→ Data items

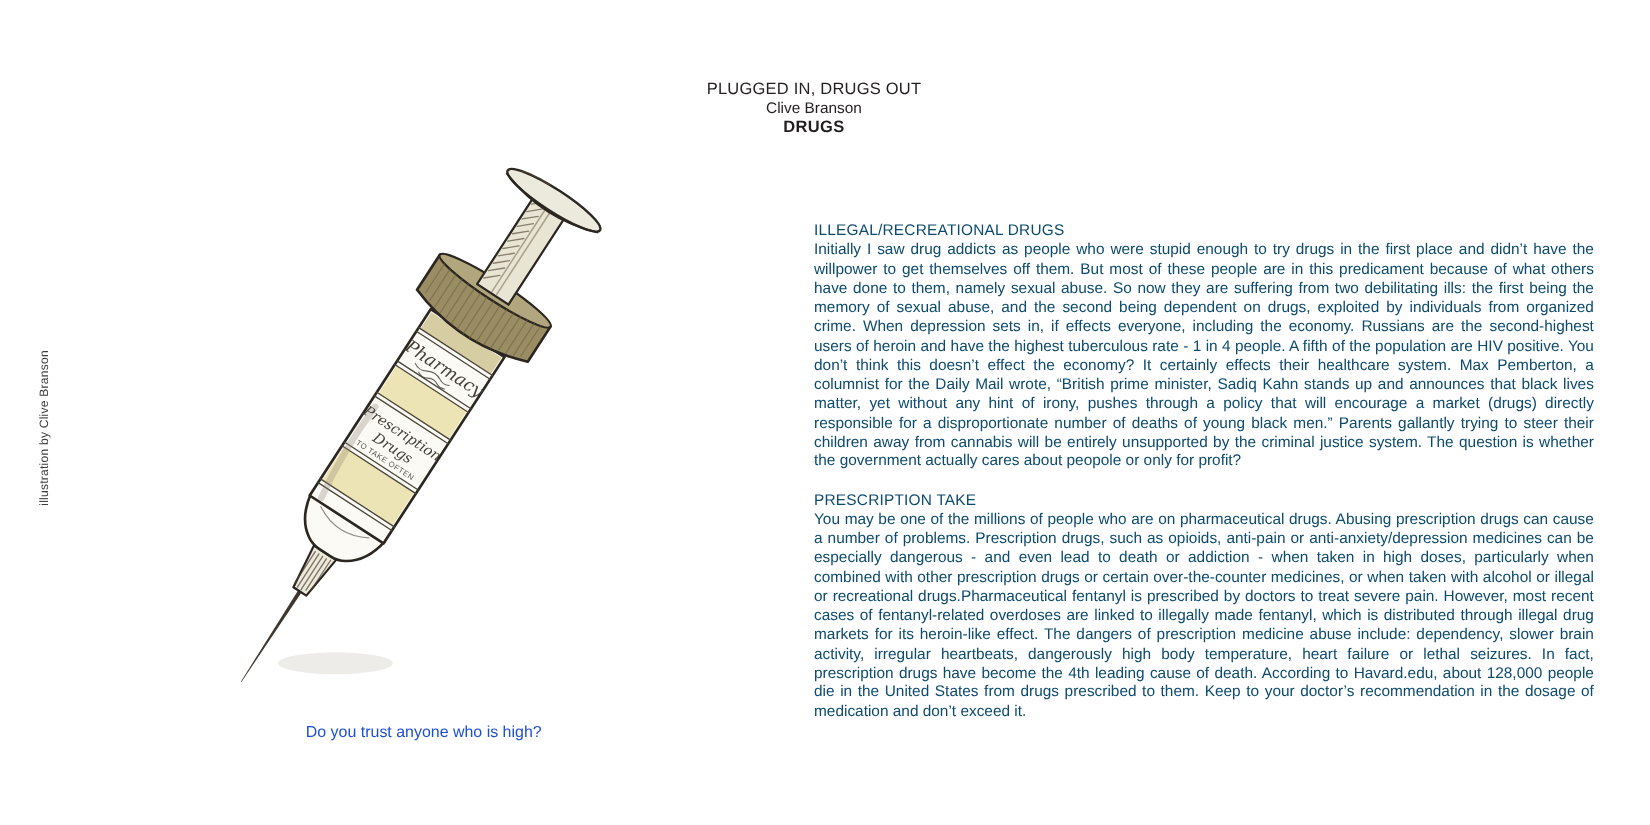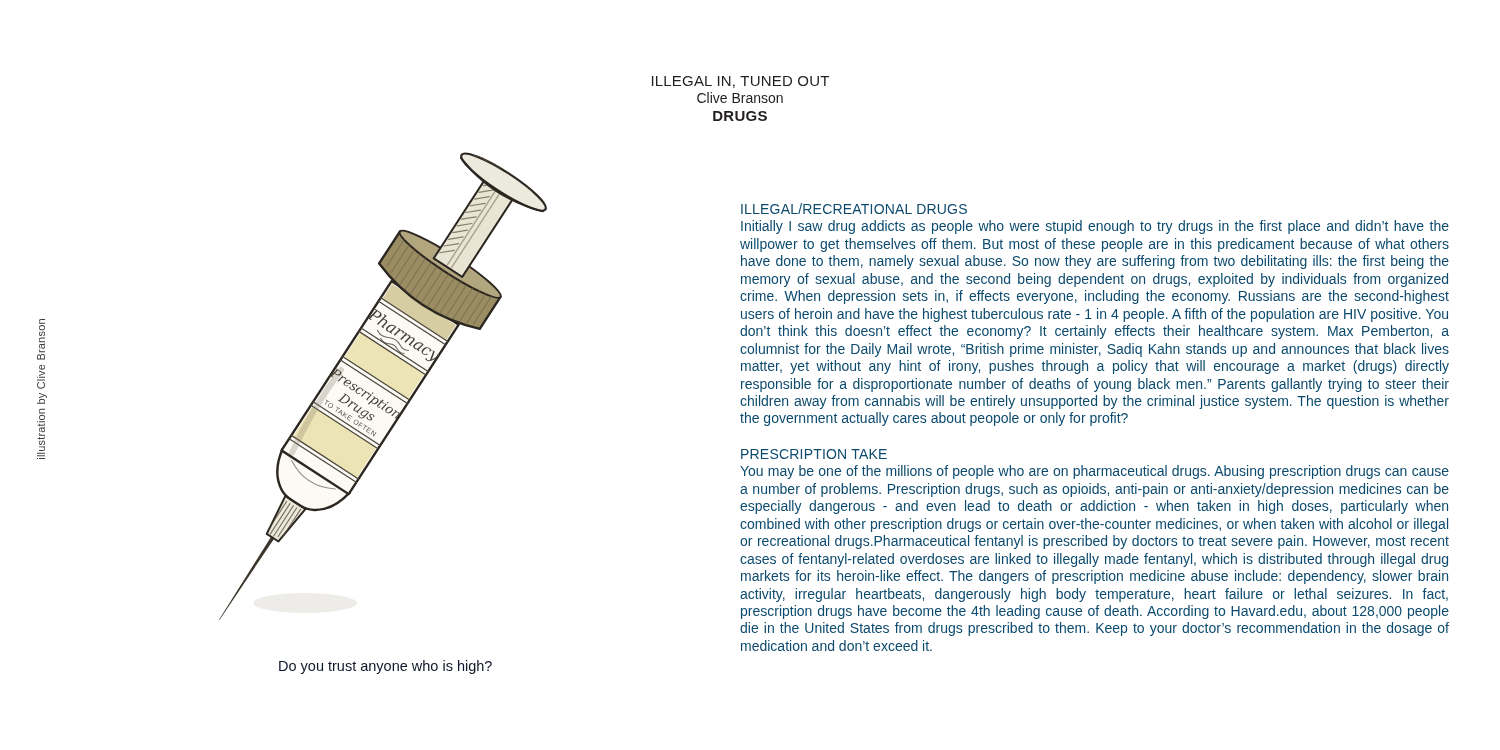--- a/index.html
+++ b/index.html
@@ -36,7 +36,7 @@
 <div class="page">
 
   <div class="header">
-    <div class="title">ILLEGAL IN, TUNED OUT</div>
+    <div class="title">PLUGGED IN, DRUGS OUT</div>
     <div class="author">Clive Branson</div>
     <div class="topic">DRUGS</div>
   </div>

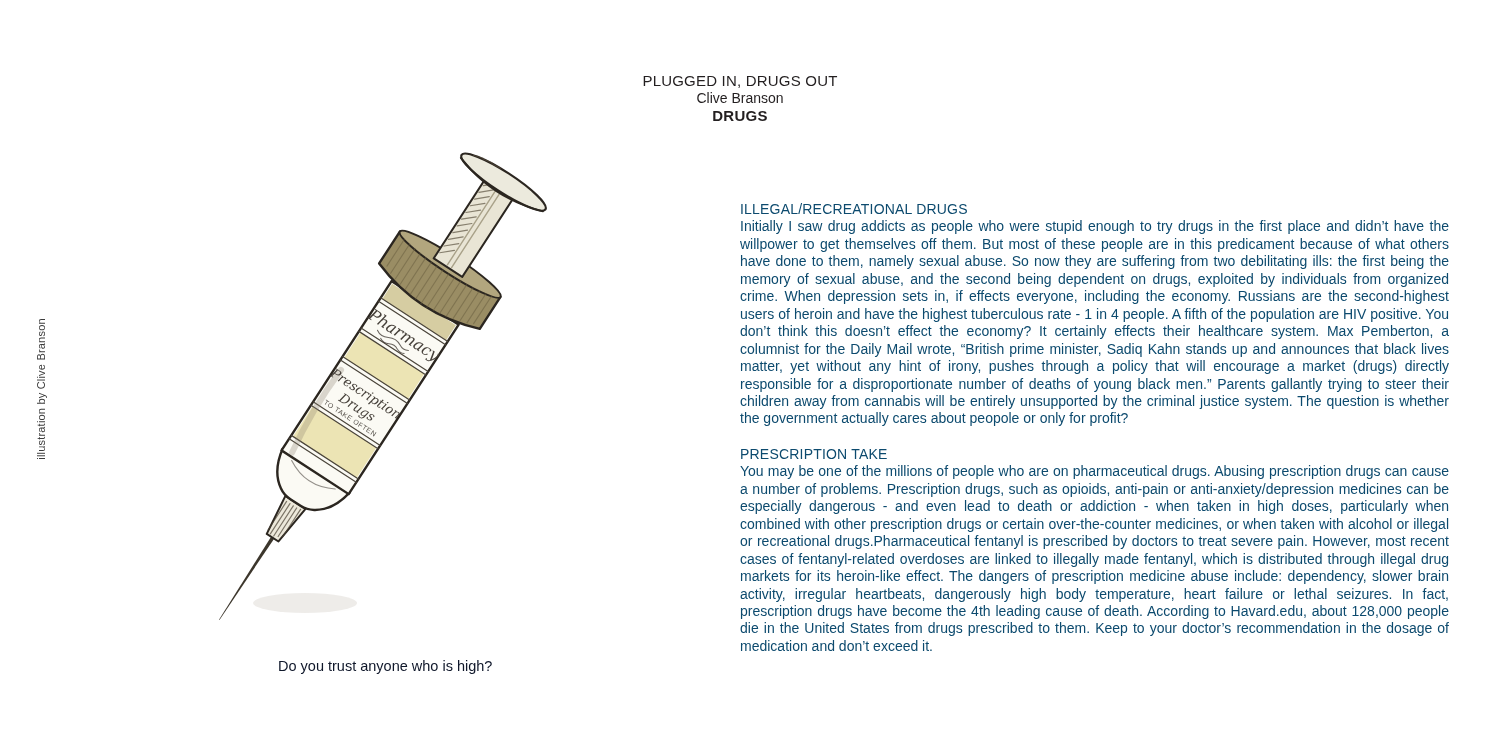--- a/index.html
+++ b/index.html
@@ -20,7 +20,7 @@
   .figure { position:absolute; left:175px; top:135px; width:430px; height:510px; }
   .figure svg { width:100%; height:100%; display:block; }
 
-  .caption { position:absolute; left:278px; top:658px; font-size:14.5px; color:#0f172a; }
+  .caption { position:absolute; left:278px; top:658px; font-size:14.5px; color:#1d4ed8; }
 
   .article { position:absolute; left:740px; top:201px; width:709px;
              font-size:14px; line-height:17.45px; color:#0c4a6e; }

→ TASK STATEMENT
Only lines containing "caption" belong in the answer; copy every such line from the records.

→ SOLUTION TO THIS EXERCISE
-  .caption { position:absolute; left:278px; top:658px; font-size:14.5px; color:#0f172a; }
+  .caption { position:absolute; left:278px; top:658px; font-size:14.5px; color:#1d4ed8; }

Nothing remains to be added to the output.